Re: INFO: rcu detected stall in sys_sendfile64 (2)

From: Dmitry Vyukov
Date: Tue Mar 12 2019 - 13:17:14 EST


On Tue, Mar 12, 2019 at 3:30 PM Tetsuo Handa
<penguin-kernel@xxxxxxxxxxxxxxxxxxx> wrote:
>
> (Moving most recipients to bcc: in order to avoid flooding.)
>
> On 2019/03/12 13:08, Al Viro wrote:
> > Umm... Might be a good idea to add some plausibility filters - it is,
> > in theory, possible that adding a line in a comment changes behaviour
> > (without compiler bugs, even - playing with __LINE__ is all it would
> > take), but the odds that it's _not_ a false positive are very low.
>
> Well, 108 out of 168 tests done during this bisection failed to test.
> With such high failure ratio, it is possible that by chance no crash
> happened during few tests for specific commit; causing a wrong bisection
> result. I expect that when trying to conclude "git bisect good" for
> specific commit, the tests should be repeated until no crash happened
> during 8 successful tests.

Added to https://github.com/google/syzkaller/issues/1051:

Tetsuo points out that if lots (say, 7/8) tests failed with infra
problems, then we should retry/skip or something. This zeroes the
effect of having multiple independent tests.

Thanks.

> Also, this bisection is finding multiple different crash patterns, which
> suggests that the crashed tests are not giving correct feedback to syzbot.
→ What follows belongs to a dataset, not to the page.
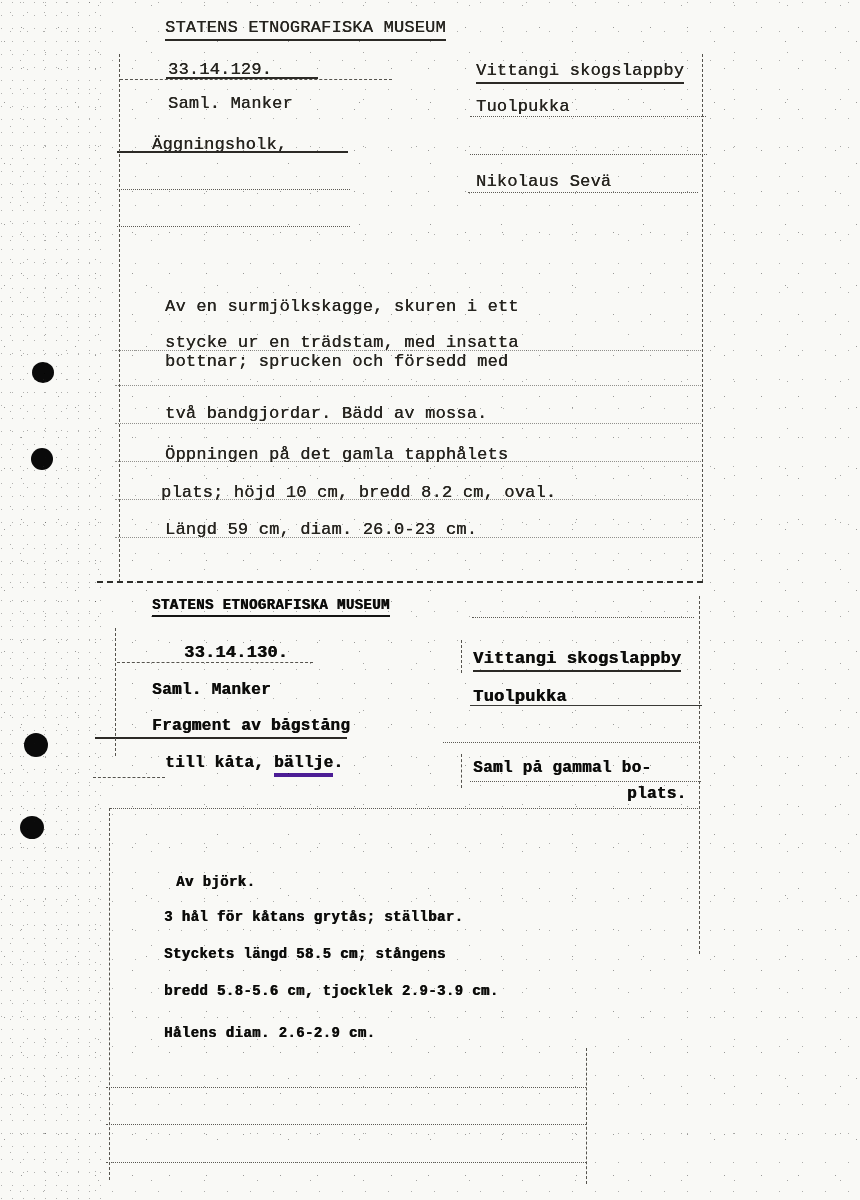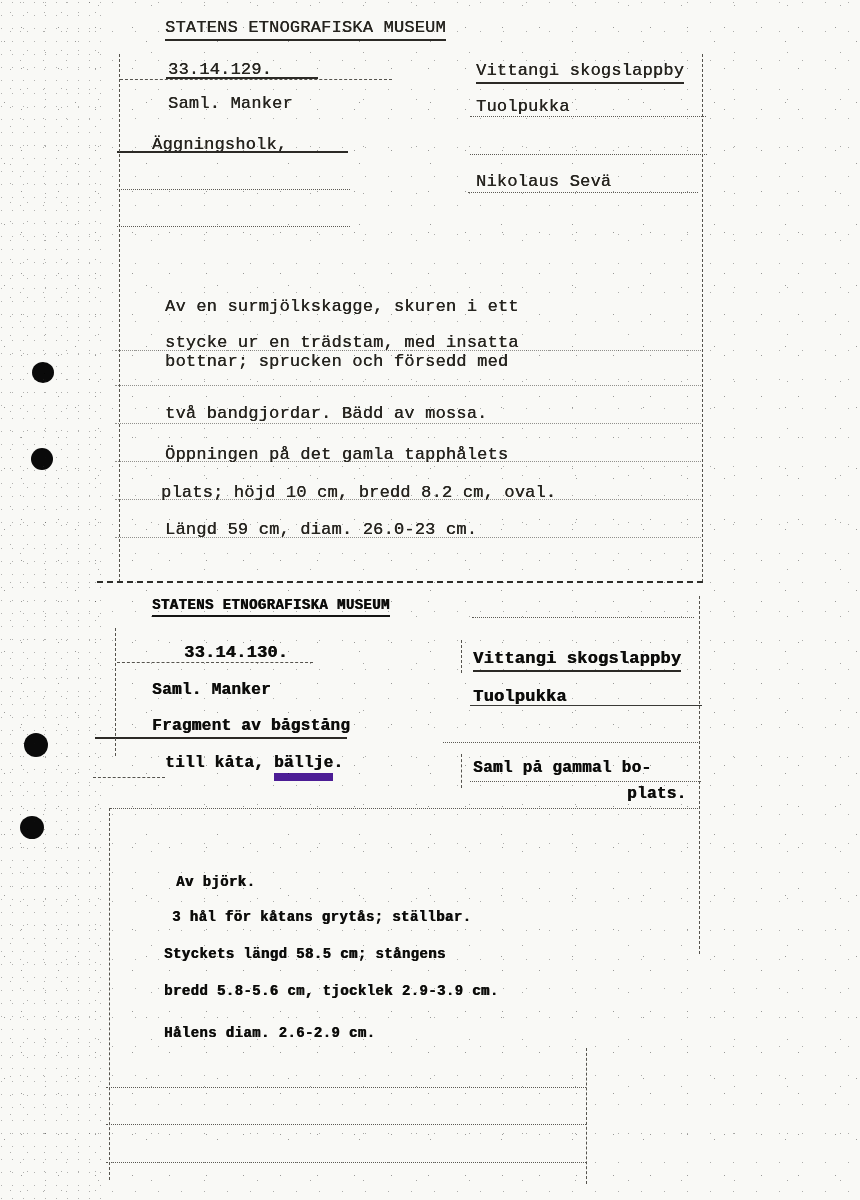"bällje" .term-u { border-bottom: 8px solid #4c1d95 -> 4px solid #4c1d95 }
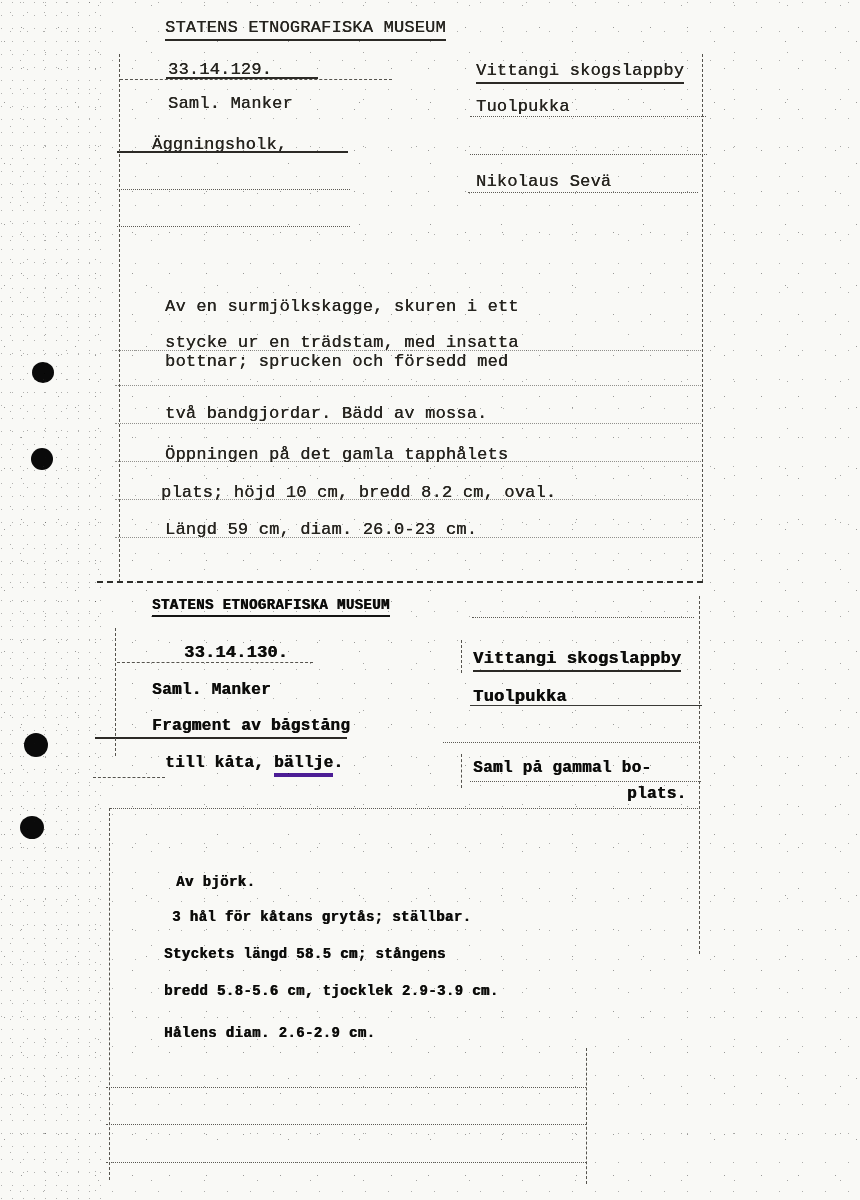"3 hål för kåtans grytås;" span.t { margin-left: 8px -> none }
Treating different crashes as just "crash" is intended. Kernel bugs
can manifest in very different ways.
Want fun, search for "bpf: sockhash, disallow bpf_tcp_close and update
in parallel" in https://syzkaller.appspot.com/?fixed=upstream
It lead to 50+ different failure modes.

> $ grep -F 'run #' bisect.txt\?x\=13220283200000 | wc -l
> 168
> $ grep -F 'Connection timed out' bisect.txt\?x\=13220283200000 | wc -l
> 108
> $ grep -F 'crashed' bisect.txt\?x\=13220283200000
> run #0: crashed: WARNING: ODEBUG bug in netdev_freemem
> run #0: crashed: WARNING: ODEBUG bug in netdev_freemem
> run #1: crashed: INFO: rcu detected stall in corrupted
> run #0: crashed: INFO: rcu detected stall in sys_sendfile64
> run #0: crashed: INFO: rcu detected stall in corrupted
> run #4: crashed: INFO: rcu detected stall in sys_sendfile64
> run #0: crashed: INFO: rcu detected stall in corrupted
> run #1: crashed: INFO: rcu detected stall in corrupted
> run #0: crashed: INFO: rcu detected stall in ext4_file_write_iter
> run #0: crashed: INFO: rcu detected stall in corrupted
> run #0: crashed: INFO: rcu detected stall in sendfile64
> run #0: crashed: INFO: rcu detected stall in corrupted
> run #1: crashed: INFO: rcu detected stall in sendfile64
> run #0: crashed: INFO: rcu detected stall in ext4_file_write_iter
> run #1: crashed: INFO: rcu detected stall in corrupted
> run #0: crashed: INFO: rcu detected stall in corrupted
> run #0: crashed: INFO: rcu detected stall in corrupted
> run #0: crashed: INFO: rcu detected stall in corrupted
> run #1: crashed: INFO: rcu detected stall in corrupted
> run #0: crashed: INFO: rcu detected stall in corrupted
> run #3: crashed: INFO: rcu detected stall in corrupted
> run #0: crashed: INFO: rcu detected stall in do_iter_write